Greulich: Die Ausrichtung war das Problem

Hotel Greulich (Bild: zVg)
«Küchenchef Nils Osborn und sein Team verlassen das Hotel Greulich in Zürich», dies vermeldeten wir gestrigen Blogbeitrag. Auf die Reaktionen unserer Leserinnen und Leser mussten wir denn nicht lange warten.

Nun nimmt Roland Anderes, Direktor des Hotels Greulich, Stellung:
«Der Grund für die Trennung sind unterschiedliche Ansichten zur Ausrichtung des Restaurants», erklärt er am Telefon. Sein Ziel ist es, mit dem Restaurant Greulich ein breiteres Publikum anzusprechen. «Die Auffassungen, wie dies zu erreichen ist, gingen auseinander», so Roland Anderes.

Dass nicht nur der Küchenchef, sondern die gesamte Brigade den Betrieb verlässt, bedauert der Direktor. In der Gastronomie sei dies allerdings keine Seltenheit: «Es ist ein gut eingespieltes Team, das zusammenhält – deshalb wohl auch der gemeinsame Weggang.» Die Nachfolge von Nils Osborn soll vorübergehend interimistisch gelöst werden.

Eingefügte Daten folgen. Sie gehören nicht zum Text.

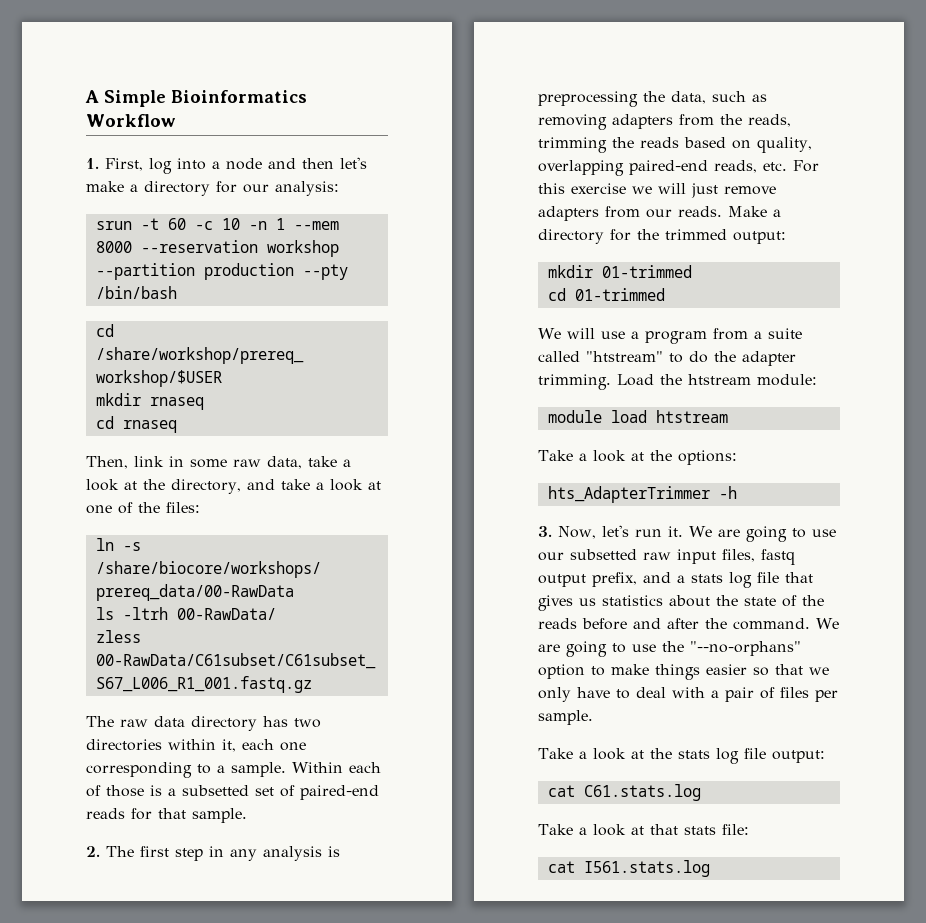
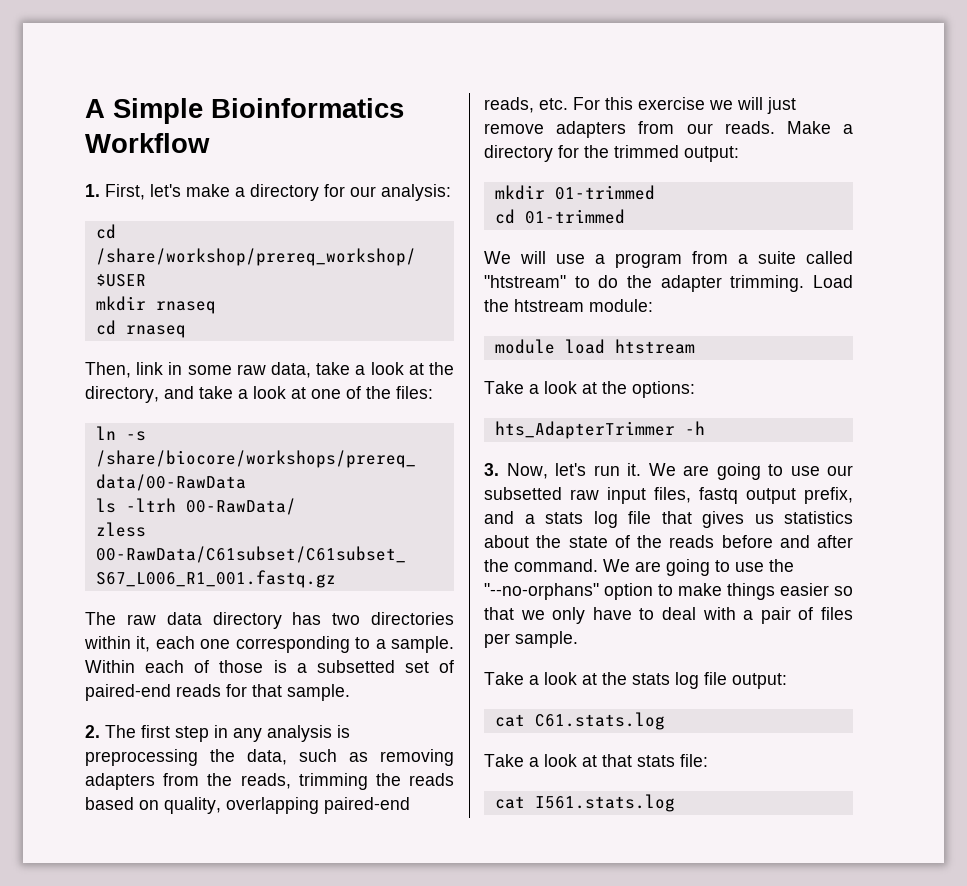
[149,158,334,174] log into a node and then -> (145, 192) none
[95,218,339,230] [95,240,339,257] [95,263,348,280] [95,286,177,299] // srun -t 60 -c 10 -n 1 --mem 8000 --reservation workshop --partition production --pty /bin/bash -> (451, 192) none

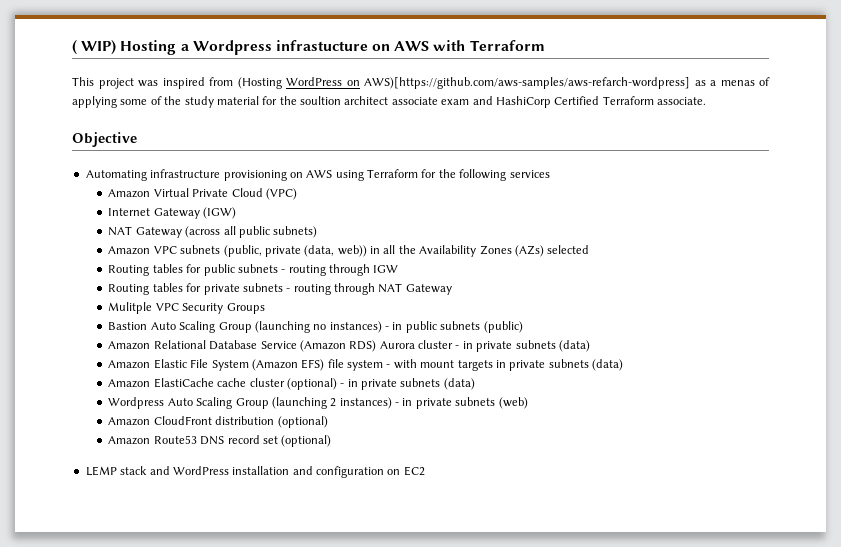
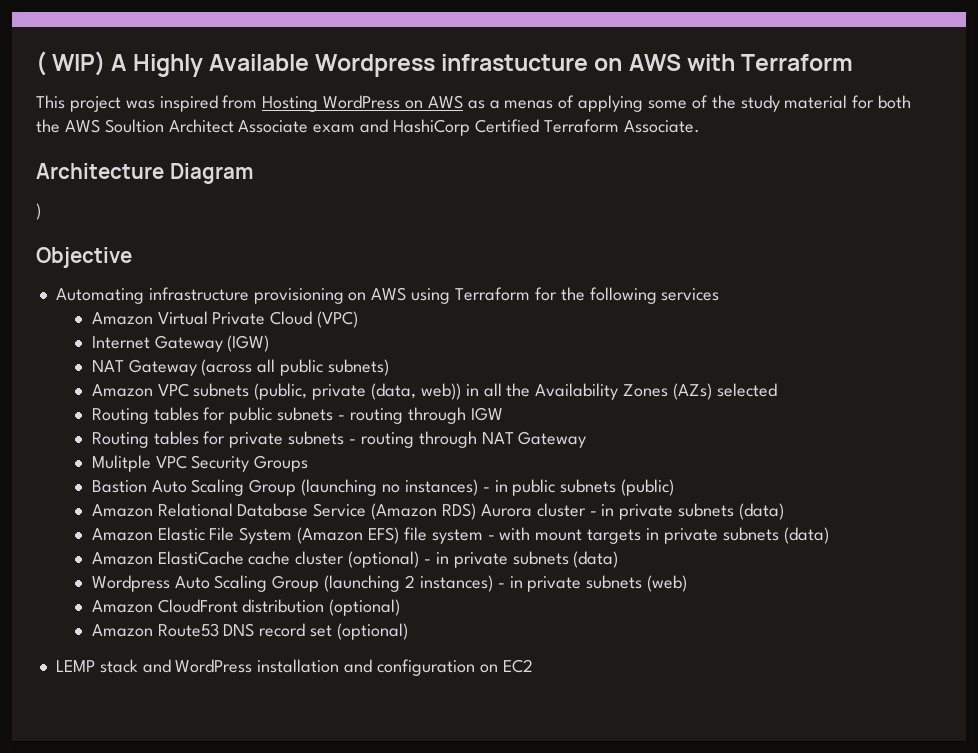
[120,40,189,55] Hosting a -> [111,54,309,77] A Highly Available
[237,77,282,89] (Hosting -> [262,96,319,112] Hosting
[364,77,690,89] AWS)[https://github.com/aws-samples/aws-refarch-wordpress] -> [427,95,463,109] AWS
[279,96,438,105] the soultion architect associate -> [878,95,912,109] [36,119,309,133] both the AWS Soultion Architect Associate
[657,97,706,105] associate. -> [623,120,700,133] [36,163,253,184] [36,203,41,220] Associate. // Architecture Diagram // )

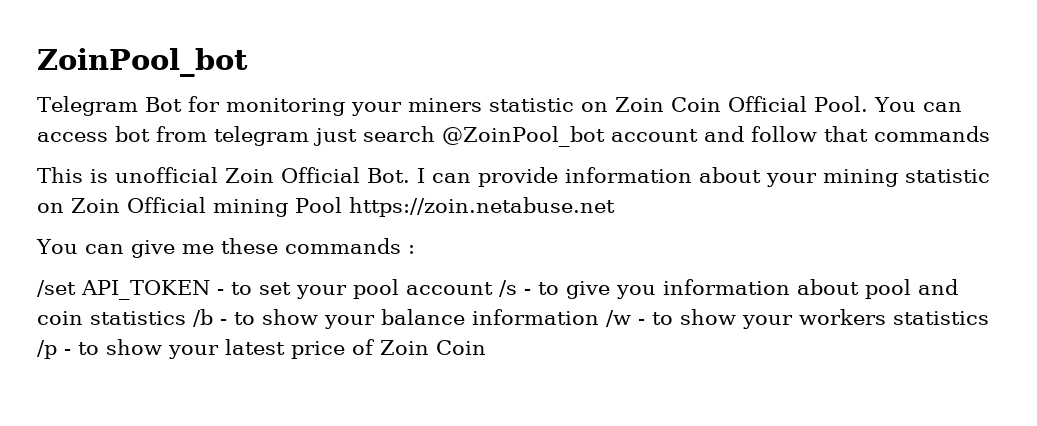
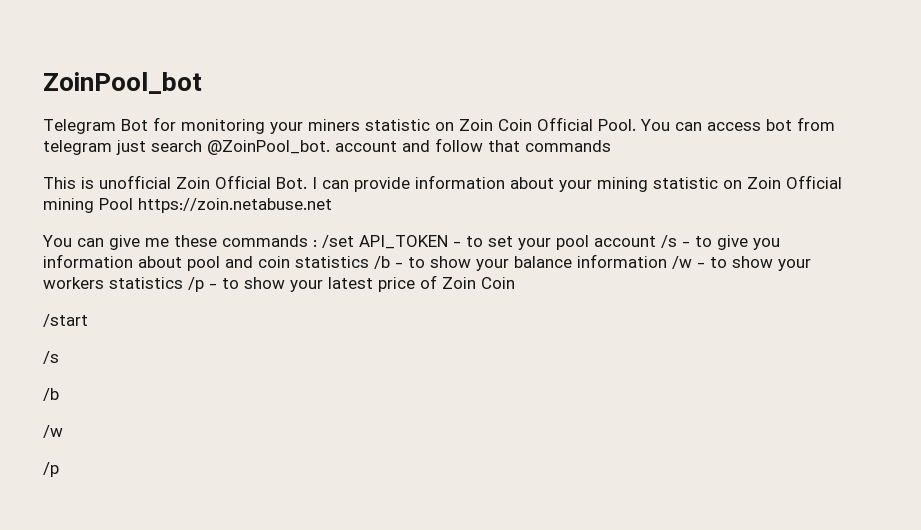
[442,126,605,147] @ZoinPool_bot -> [207,140,330,155] @ZoinPool_bot.
(415, 249) // -> (317, 243) none
(486, 347) none -> [43,314,88,327] [43,351,59,364] [43,388,59,401] [43,425,63,438] [43,462,59,477] // /start // /s // /b // /w // /p

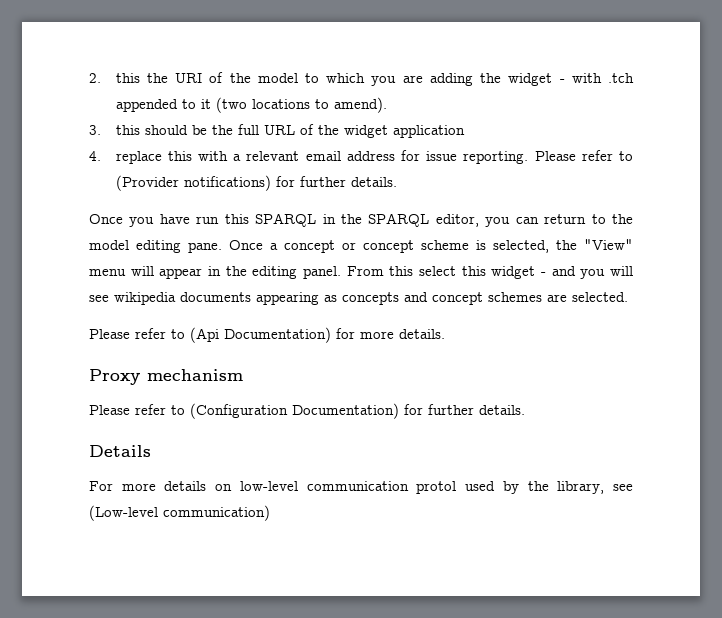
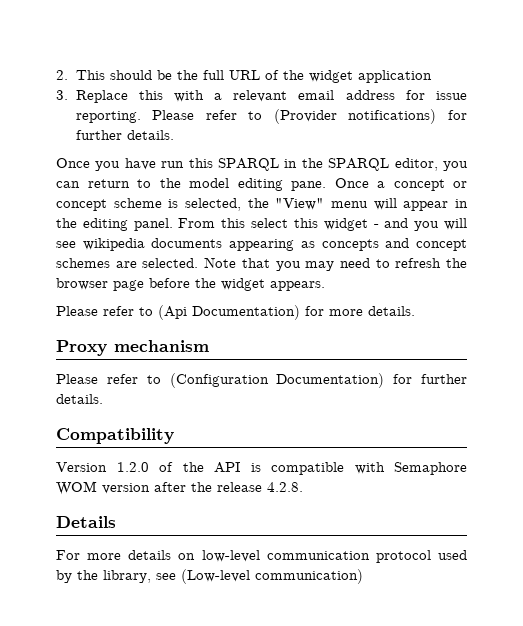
[115,72,635,86] [115,97,387,113] [89,125,140,135] this the URI of the model to which you are adding the widget - with .tch appended to it (two locations to amend). // 3. this -> [75,70,105,80] This
[89,151,162,164] 4. replace -> [56,90,128,103] 3. Replace
(628, 297) none -> [204,257,467,271] [56,278,325,291] Note that you may need to refresh the browser page before the widget appears.
(525, 410) none -> [56,428,174,444] [56,462,467,475] [56,481,303,495] // Compatibility // Version 1.2.0 of the API is compatible with Semaphore WOM version after the release 4.2.8.
[416,481,457,494] protol -> [375,550,431,563] protocol

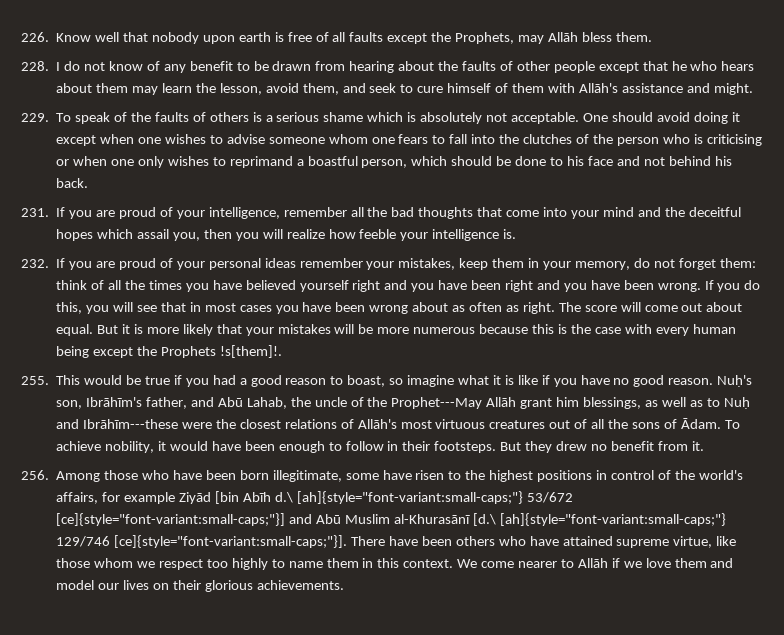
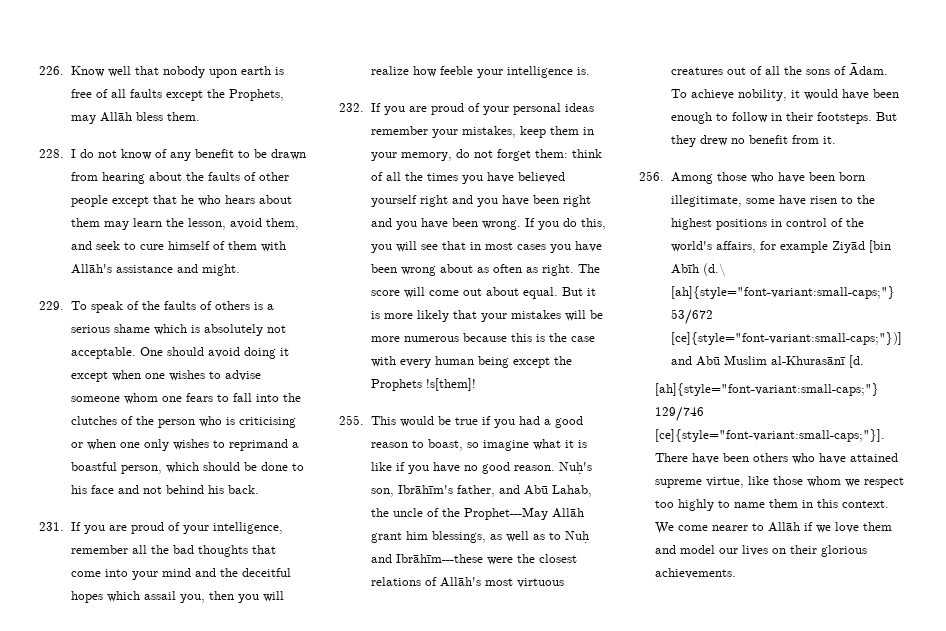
[219,345,282,358] !s[them]!. -> [425,378,476,391] !s[them]!
[274,492,293,503] d.\ -> [702,263,726,277] (d.\
[56,513,286,526] [ce]{style="font-variant:small-caps;"}] -> [670,332,902,345] [ce]{style="font-variant:small-caps;"})]
[472,513,496,526] [d.\ -> [848,355,864,368] [d. //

Der Direktor möchte zudem festhalten, dass die Chef de Service Léa Staub das Hotel nicht aus den gleichen Gründen verlässt: «Sie wird eine neue Herausforderung annehmen und ihr Weggang steht unabhängig zu den anderen Geschehnissen.»

1 Kommentar:

  1. Bereits der Abgang von Gault Millau Newcomer Marco Hartmann war ein riesiger Verlust. Das Niveau und die Qualität haben nachher markant nachgelassen. Wahrscheinlich lag das auch am dauernden Konzeptwechsel des Managements, die zwar talentierte Jungköche einstellen aber denen keine kulinarischen Freiheiten mehr gewähren. Das Management des Greulichs muss mit dem Konzept und der damit verbundenen Personalplanung definitiv über die Bücher, ein 0815-Hausmannskost-Koch scheint für das neue Konzept längst zu reichen. Wünsche jedenfalls Nils Osborn und Lea Staub alles Gute für die Zukunft!